4. Recreate the HTTPS listener
Delete the old HTTPS listener:
winrm delete winrm/config/Listener?Address=*+Transport=HTTPS
Then create a new HTTPS listener using the new thumbprint:
winrm create winrm/config/Listener?Address=*+Transport=HTTPS ^
@{Hostname="<ServerName>";CertificateThumbprint="<NewThumbprint>"}
The uploaded process document shows this exact rebuild pattern and then verifies the listener again with winrm enumerate winrm/config/listener. Page 2 includes a screenshot of the listener output after the new HTTPS listener is created.

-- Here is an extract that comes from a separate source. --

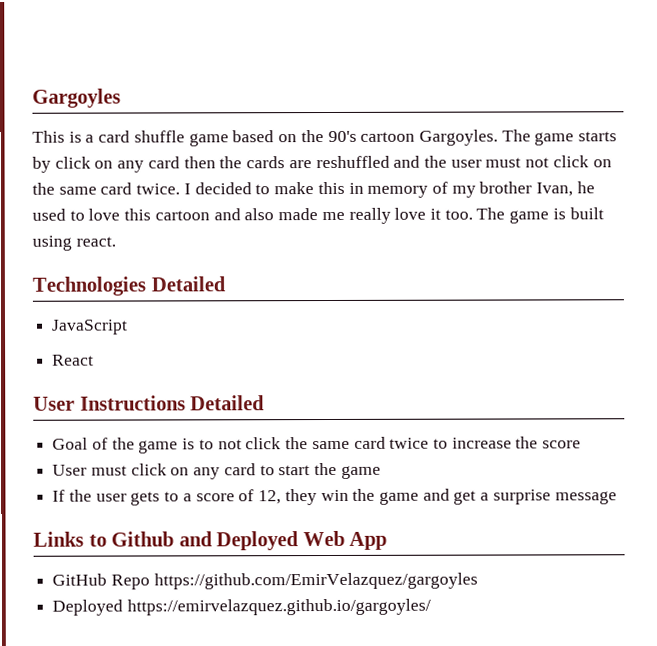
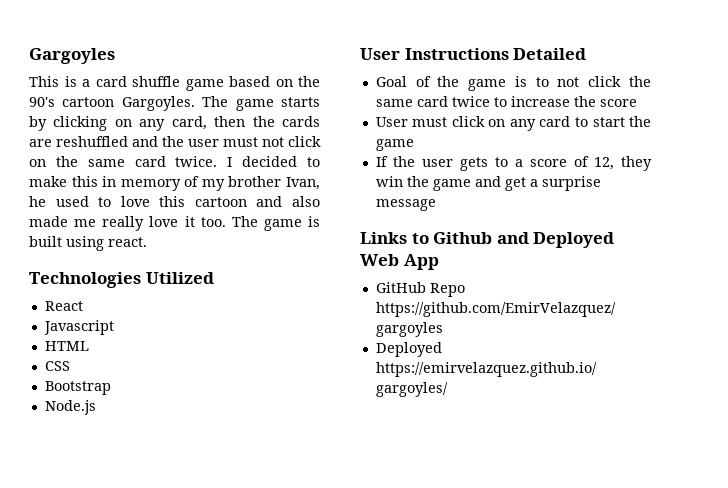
[54,156,180,173] click on any card -> [53,116,207,131] clicking on any card,
[150,276,226,292] [51,319,129,335] Detailed // JavaScript -> [145,272,214,284] Utilized
(95, 360) none -> [43,320,114,335] [44,341,89,351] [44,361,70,371] [44,381,111,395] [44,400,96,415] // Javascript // HTML // CSS // Bootstrap // Node.js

Practical tip: do this from RDP/local admin access, not through the WinRM connection you are actively replacing. Sawing off the branch you’re standing on remains a questionable engineering strategy.
5. Test WinRM over SSL
Run:
Test-WSMan <ServerName> -UseSSL
Microsoft’s Test-WSMan documentation states that -UseSSL uses SSL/HTTPS, and the command fails if SSL is not available on the port being used.
For self-signed certificates, you may still see trust-related warnings depending on the client and trust chain. The key is that the expiration problem is resolved and WinRM over HTTPS is functional again.
6. Rerun SSL certificate rotation in LCS
Once WinRM is healthy, return to Lifecycle Services and run the SSL certificate renewal again through Maintain > Rotate secrets > Rotate SSL certificates. Microsoft’s Dynamics 365 blog notes that project owners or environment managers can rotate certificates from LCS for one-box environments under their subscription.
In the uploaded process document, the before-and-after screenshots on page 3 show the SSL certificate validity changing after the recovery, and the stated root cause was that the expired WinRM HTTPS certificate prevented LCS from communicating properly with the VM to perform certificate rotation.
What this teaches us
This issue is easy to treat as a one-off infrastructure nuisance. It is more useful to treat it as a small lesson in environment governance.
Development environments are often where governance goes to “just this once.” Certificates expire. Admin credentials get stale. VMs sit idle. LCS operations are attempted only when something is already broken.
A better operating model is simple:
- Track SSL and WinRM certificate expiration dates.
- Add reminders at least 30–60 days before expiration.
- Document the active listener thumbprint.
- Keep RDP access validated for emergency recovery.
- Use CA-issued certificates where policy requires it.
- After renewal, verify both the D365 endpoint and WinRM connectivity.
- Record the fix in an internal runbook.
Logan POV: if the only person who knows how to fix a dev VM certificate issue is “whoever did it last time,” you do not have a process. You have folklore with admin rights.
Final thought
Certificate issues in D365 development environments are rarely glamorous. But they can stop real work quickly.
The key insight is that LCS certificate rotation depends on the VM being reachable through the management channels required to perform the rotation. If the WinRM HTTPS certificate expires, the normal LCS path may fail with an incomplete status even though the visible problem looks like an SSL renewal issue.
The fix is not complicated. The discipline around preventing it is where teams usually fall short.
Renew the WinRM certificate. Rebuild the HTTPS listener. Validate with Test-WSMan -UseSSL. Then rerun the LCS SSL rotation.
And maybe put a calendar reminder in place this time. Certificates do not care that everyone is busy.